The government agent of Killinochchi is supposed to be organising food, shelter and medicine for 80,000 Tamils who are fleeing the war between Sri Lankan troops and Tamil rebels. At his disposal, the agent has one lantern, a desk and a bicycle. His telephone is broken.

Two nights ago, when the cloud of insects swirling around his lantern grew too thick for him to see, the agent, S Thillanadarajah, cycled through the monsoon rains to the beach on the lagoon where the refugees, chilled and weary, were landing in small open boats.

"These families had gone four or five days without food. They had been walking and sleeping in the rain, and had difficulty even telling me their names," said the agent, himself dazed from 48 hours of logistical nightmares and no sleep.

When a refugee unwrapped her baby after the long, rainy crossing of the lagoon, she found that the child had died during the voyage. The agent found the woman bent over her dead infant, wailing. "If I'd known the child was going to die. I would've stayed in Jaffna. All I cared about was to save my baby's life," she sobbed.

The woman and her child had fled the siege by government troops of Jaffna, the city controlled by Tamil Tiger rebels, only to find themselves cast into a wave of more than 400,000 refugees who were also trying to escape.
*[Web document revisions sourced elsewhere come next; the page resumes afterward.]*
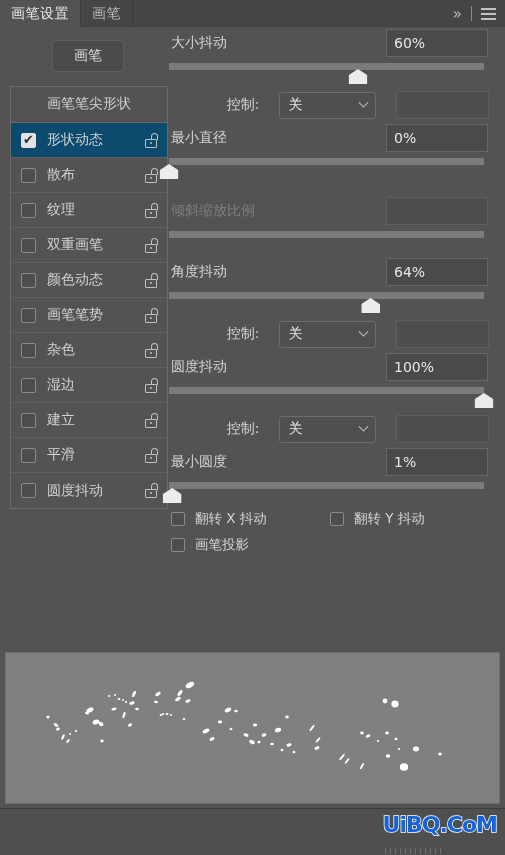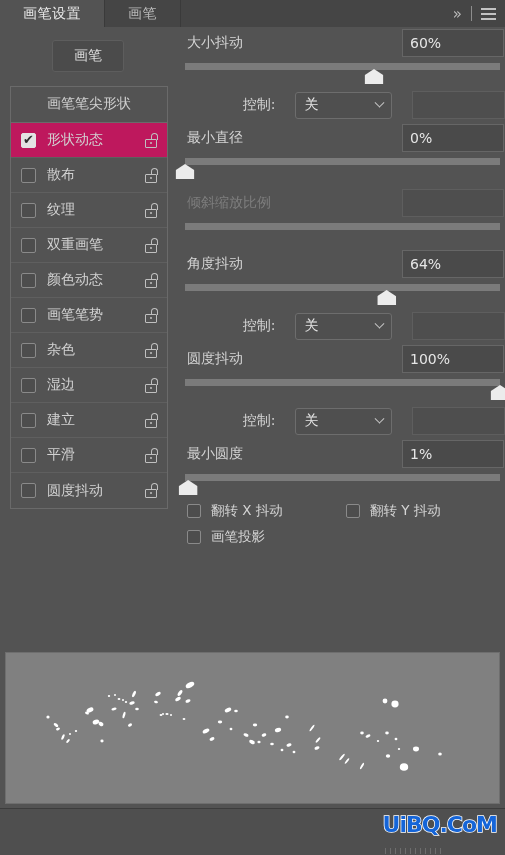--- a/index.html
+++ b/index.html
@@ -17,7 +17,7 @@
     background: #454545; display: flex; align-items: stretch;
   }
   .tab {
-    display: flex; align-items: center; padding: 0 23px;
+    display: flex; align-items: center; padding: 0 11px;
     font-size: 14px; color: #b8b8b8; letter-spacing: .5px;
     border-right: 1px solid #3a3a3a;
   }

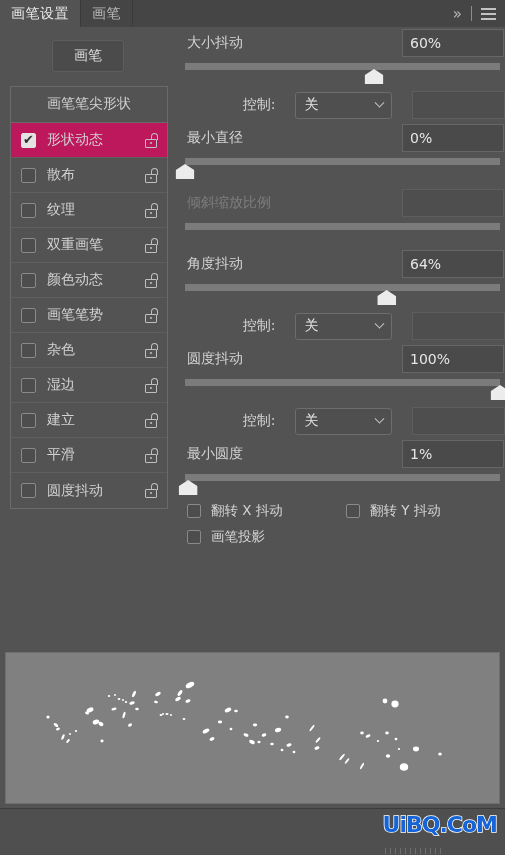--- a/index.html
+++ b/index.html
@@ -79,7 +79,7 @@
   }
 
   
-  .rightcol { position: absolute; left: 180px; top: 27px; width: 325px; }
+  .rightcol { position: absolute; left: 164px; top: 27px; width: 325px; }
   .row-label {
     display: flex; align-items: center; justify-content: space-between;
     padding: 0 1px 0 7px; height: 32px;

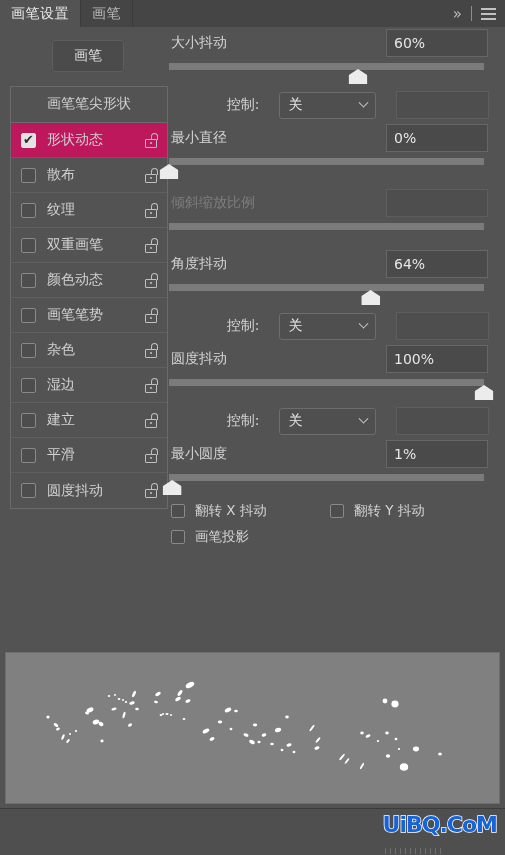--- a/index.html
+++ b/index.html
@@ -52,7 +52,7 @@
     padding: 0 9px 0 10px; border-bottom: 1px solid #5f5f5f;
   }
   .litem:last-child { border-bottom: none; }
-  .litem.selected { background: #be185d; }
+  .litem.selected { background: #0c4a6e; }
   .cbox {
     width: 15px; height: 15px; border: 1px solid #8a8a8a; border-radius: 2px;
     background: #4d4d4d; flex: 0 0 auto; position: relative;

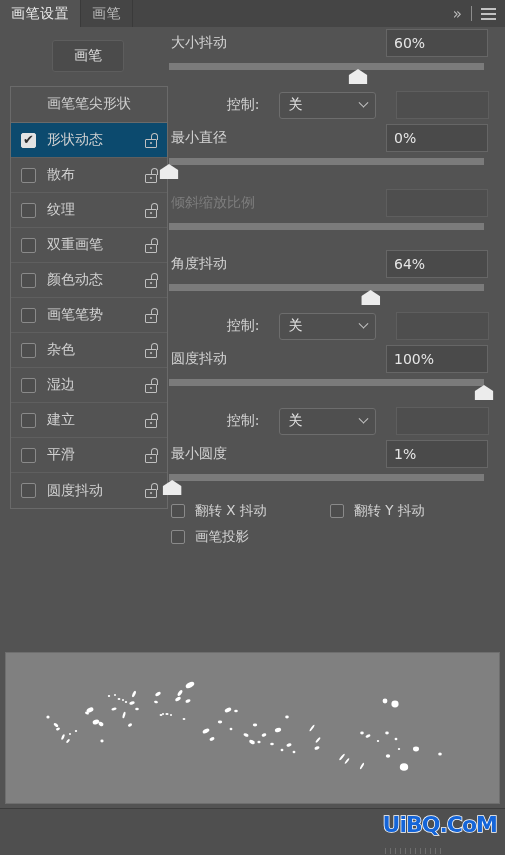--- a/index.html
+++ b/index.html
@@ -296,7 +296,7 @@
       <span class="thumb" style="left: 0%;"></span>
     </div>
 
-    <div class="row-label dim" style="margin-top:4px">
+    <div class="row-label dim" style="margin-top:12px">
       <span class="lbl">倾斜缩放比例</span>
       <span class="valbox empty"></span>
     </div>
The woman thought she was one of the lucky ones to cross over to Killinochchi where food and shelter was a bit less scarce.

"I have 80,000 refugees and only enough food for 10 days. I have very little medicine and only five doctors for all these people: what can I do?" asked Mr Thillanadarajah. Over in the Jaffna peninsula, it is worse.
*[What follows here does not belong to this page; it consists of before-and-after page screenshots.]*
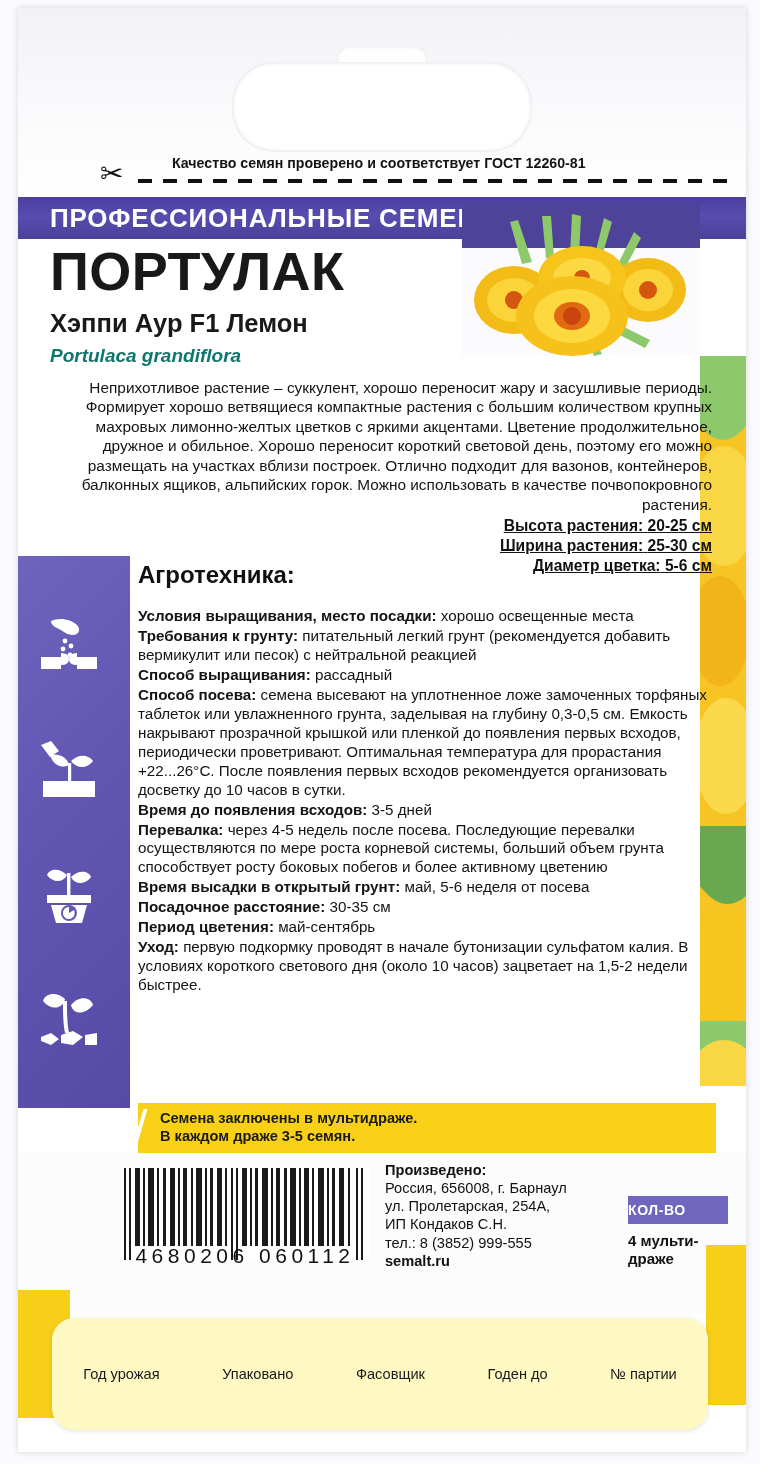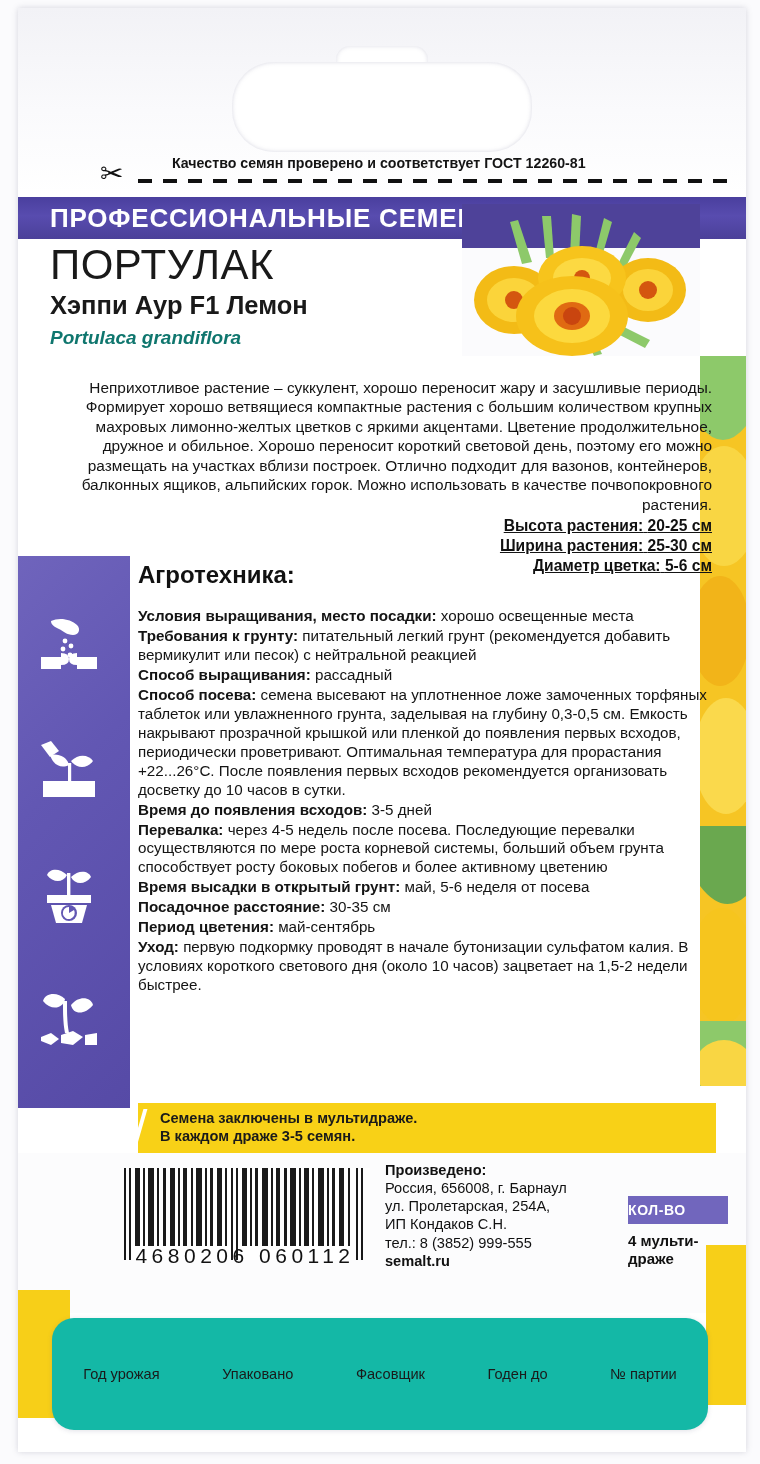--- a/index.html
+++ b/index.html
@@ -73,7 +73,7 @@
   
   .title-zone { position: absolute; left: 50px; top: 244px; width: 420px; }
   .crop-name {
-    font-size: 42px; font-weight: 400; letter-spacing: .5px; color: #191919; line-height: 1;
+    font-size: 54px; font-weight: 700; letter-spacing: .5px; color: #191919; line-height: 1;
   }
   .variety {
     margin-top: 7px; font-size: 25.5px; font-weight: 700; color: #191919; line-height: 1;

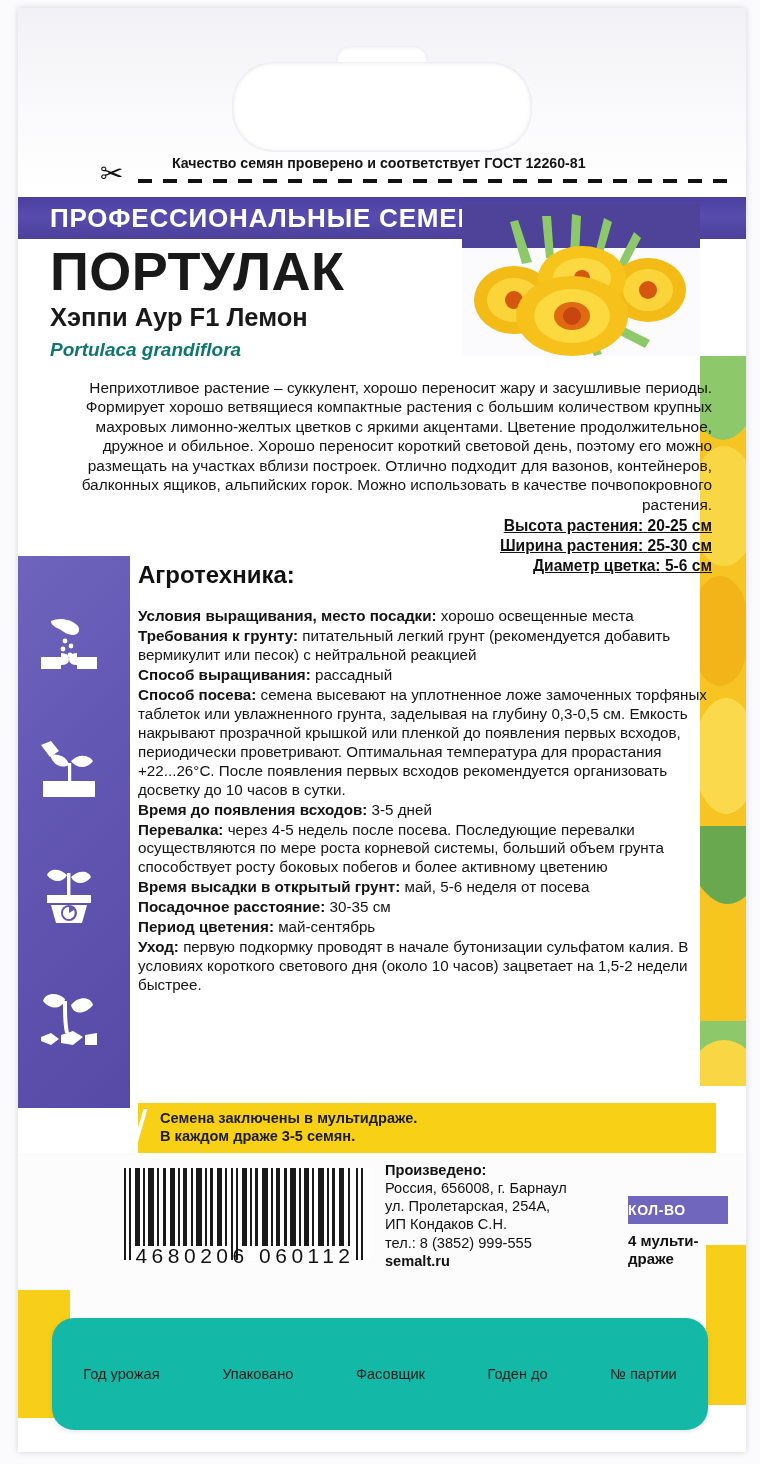--- a/index.html
+++ b/index.html
@@ -76,7 +76,7 @@
     font-size: 54px; font-weight: 700; letter-spacing: .5px; color: #191919; line-height: 1;
   }
   .variety {
-    margin-top: 7px; font-size: 25.5px; font-weight: 700; color: #191919; line-height: 1;
+    margin-top: 13px; font-size: 25.5px; font-weight: 700; color: #191919; line-height: 1;
   }
   .latin {
     margin-top: 9px; font-size: 19px; font-style: italic; font-weight: 600;

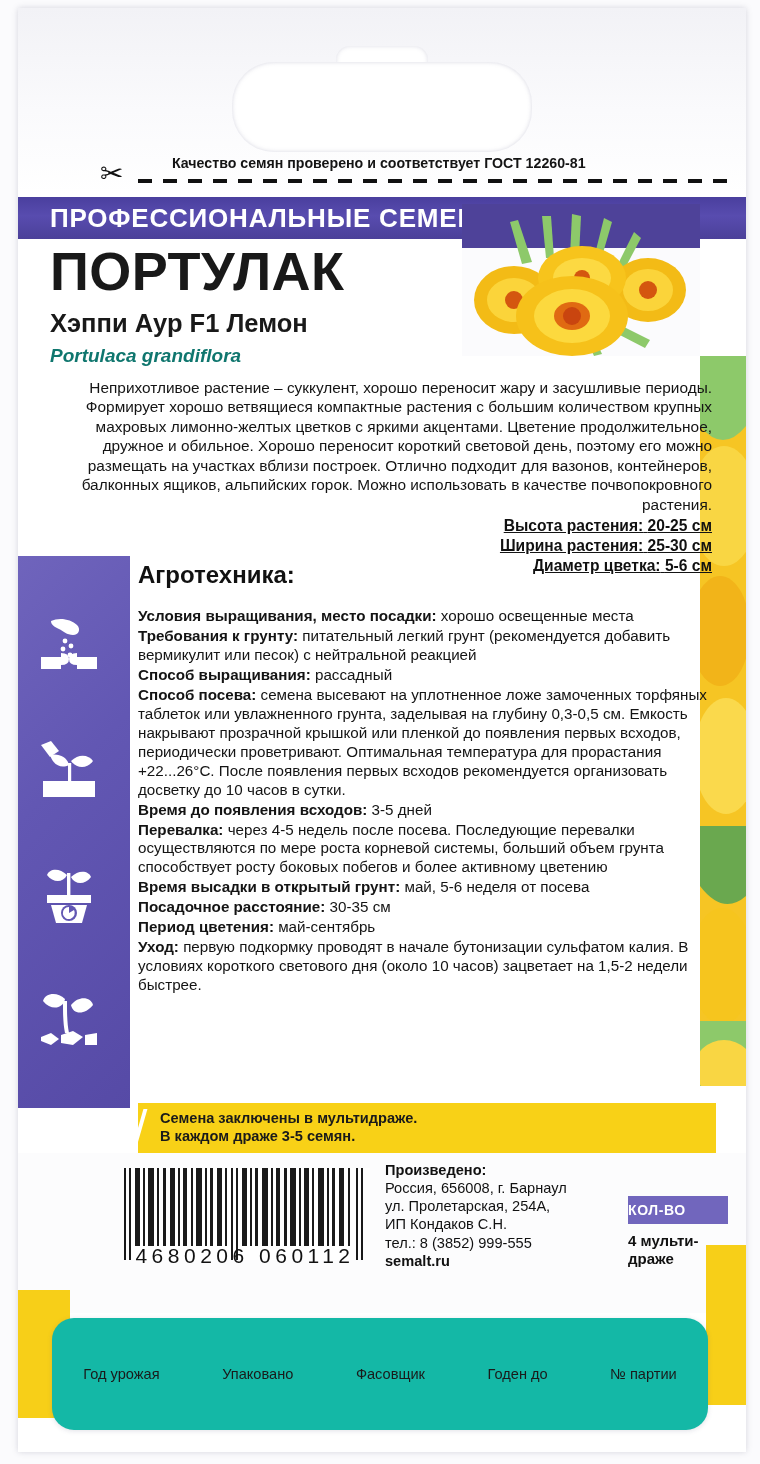--- a/index.html
+++ b/index.html
@@ -189,7 +189,7 @@
   
   .date-card {
     position: absolute; left: 52px; top: 1318px; right: 52px; height: 112px;
-    background: #14b8a6; border-radius: 22px;
+    background: #fef9c3; border-radius: 22px;
     box-shadow: 0 1px 5px rgba(90,90,120,.18);
   }
   .date-row {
Killinochchi and the peninsula, further north, are in Tiger-held territory. The agent hitched a lift down to the government front line, crammed in the back of an ambulance with an injured patient. There, on the government side in Vavuniya - 25 miles down the road from where Tamil refugees in thousands are starving - food is plentiful. Bananas hang in ripe bunches outside shops. Bags of rice are piled high, and the chemists' dispensaries and hospitals are stocked with all the medicines needed to protect the Tamils against the fevers, diarrhoea and malaria that are now raging through the refugee camps. But this is war, an ugly, complex little war, in which the government and the rebels are both guilty of withholding supplies from the displaced Tamils.
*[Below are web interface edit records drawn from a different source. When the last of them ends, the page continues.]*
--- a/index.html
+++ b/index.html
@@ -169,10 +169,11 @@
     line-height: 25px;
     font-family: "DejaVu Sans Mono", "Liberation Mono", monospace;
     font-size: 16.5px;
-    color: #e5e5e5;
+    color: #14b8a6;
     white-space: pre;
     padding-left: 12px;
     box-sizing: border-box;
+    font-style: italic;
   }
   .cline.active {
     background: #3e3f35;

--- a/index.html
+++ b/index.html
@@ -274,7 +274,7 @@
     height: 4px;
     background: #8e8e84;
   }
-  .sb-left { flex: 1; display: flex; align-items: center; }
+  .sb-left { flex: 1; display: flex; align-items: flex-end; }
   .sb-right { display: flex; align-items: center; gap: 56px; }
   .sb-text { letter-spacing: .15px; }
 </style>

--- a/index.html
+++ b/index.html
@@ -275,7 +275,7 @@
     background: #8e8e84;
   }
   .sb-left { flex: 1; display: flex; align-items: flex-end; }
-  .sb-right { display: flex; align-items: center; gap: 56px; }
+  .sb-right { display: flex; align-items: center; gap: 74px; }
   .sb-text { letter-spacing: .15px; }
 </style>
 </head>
The Tigers will not let the Tamils cross over into government territory even though families are starving and sick. At the same time, the Colombo government, while promising to send aid to the Tamils, is creating obstacles to that relief. The military is worried that the relief will not go to the suffering civilians but will be grabbed by Tiger rebels and used in their war effort. This paranoia has slowed the arrival of urgently needed food, medicines and shelters to the refugees. That is why the agent went to Vavuniya,so he could plead by phone for Colombo to relax its restrictions.

The government is also playing a numbers' game, insisting that it is not 400,000 or 600,000 Tamils who are in peril, as relief workers suggest, but a mere 100,000.

Even 100,000 is a catastrophe, but this is more than a statistical quibble; the government, which sharply rebuffed a United Nations' offer on Sunday to send emergency help, will probably end up by not sending enough relief to the battle zone.

Some Tamils, suspicious of the government, which is run by a Sinhalese majority, attribute a more sinister motive to Colombo's awkwardness. Nothing would suit the government better, these Tamils say, than to have the Tamil refugees become so starved and desperate that they mutiny against the Tiger gunmen who are stopping them from crossing into government territory for food.